Perhaps it would have been better if she hadn’t fought so hard to stay alive through her encounter with Caim. If she’d died then, she wouldn’t have to face what the rest of humanity would endure. Aramael’s stomach clenched at the thought, bringing him up short. That almost felt as if he still cared …
Impossible. He’d never forget how his awareness of Alex had faltered and then faded into nothingness. Until emptiness was all that remained in him. All he knew.
He frowned. Except it wasn’t all he knew. Because he still knew her, still knew exactly what he’d lost. Surprise made him grunt softly. He closed his eyes, pushed past the loss that sat heavy in his heart, and dredged up everything he could remember about Alexandra Jarvis. Stubborn courage further defined by vulnerability, hidden wells of compassion and strength, skin like silk beneath his fingers when at last he’d given in to the need …
His eyes shot open and he stared at his hand, feeling the imprint of her skin on his flesh. He dusted his fingertips together and the tingle from them flowed into his arm. He still had the memories. Clear memories. Vivid ones. What the hell—?
Free will.
The thought slithered through his mind so quietly he almost missed it. Almost ignored it. Then he seized on it. He could remember because he wanted to, because no one had directed him not to, and even if they had, he could refuse the order. Because he had free will.
Possibilities jangled in his brain, clamoring for his attention. Aramael raised his face to the sky and felt the sun burn against his skin. His mind slowed, settled, sharpened.
Alex, he thought. He could return to Alex. If he remembered her this clearly because he chose to, what more would he feel if he found her again? If he deliberately tried to reignite what he had felt for her? The ache of loss in his center deepened at the idea.
Then he remembered Mittron and his jaw went tight. He might not be able to out the Highest Seraph the way he’d like, but maybe he didn’t need to completely discount himself just yet. Maybe he could still
do something to stop the Highest—or at least slow him down until someone else clued in.
Alex or Mittron. What a hell of a choice.
Aramael raked his hands through his hair and winced at the scrape of fingernails against his sunburned scalp. If he stayed here much longer, he would die his first death on the spot. He stood and dusted himself off, and then made a full revolution where he stood, squinting against the desert’s glare. He grimaced. Bloody Hell.
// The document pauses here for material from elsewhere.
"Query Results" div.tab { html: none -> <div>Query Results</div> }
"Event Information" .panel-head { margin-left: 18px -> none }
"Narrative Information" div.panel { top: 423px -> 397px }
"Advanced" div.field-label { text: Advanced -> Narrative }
In every direction, the land stretched as far as he could see, lifeless and littered with dried bits of scrub. He pushed away the memory of previous, easier travels, chose a direction, and began walking. At least he’d have time to decide where his priorities lay. And maybe—
He stumbled over a stone and stopped in his tracks. Wait. Maybe he didn’t need to choose. He grappled with his thoughts, forcing himself to recall those agonizing last moments in Mittron’s presence. What was it the Highest had whispered, just as he had ripped Aramael’s wings from him?
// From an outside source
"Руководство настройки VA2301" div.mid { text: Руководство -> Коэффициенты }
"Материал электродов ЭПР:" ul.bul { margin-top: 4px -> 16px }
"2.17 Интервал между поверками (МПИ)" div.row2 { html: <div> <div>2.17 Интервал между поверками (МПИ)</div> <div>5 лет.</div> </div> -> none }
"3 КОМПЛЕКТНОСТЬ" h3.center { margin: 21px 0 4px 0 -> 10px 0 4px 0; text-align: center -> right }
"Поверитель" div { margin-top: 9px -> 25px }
She turned out to be responsible in great part for that unpredictability of yours going beyond what I’d expected. I think you’ll be safer without her.
Aramael stared ahead into the vast emptiness, remembering how his purpose had once filled him, had defined his existence. Remembering how the power of Heaven itself had channeled through him and how his feeling for a mortal woman had taken all of that and magnified it and given the control of it to him. Power now lost to him, unless he could find a way to reconnect to it. Find someone who might be able to provide that connection.
Unpredictability beyond the expected.
Mittron sure as hell wouldn’t expect that.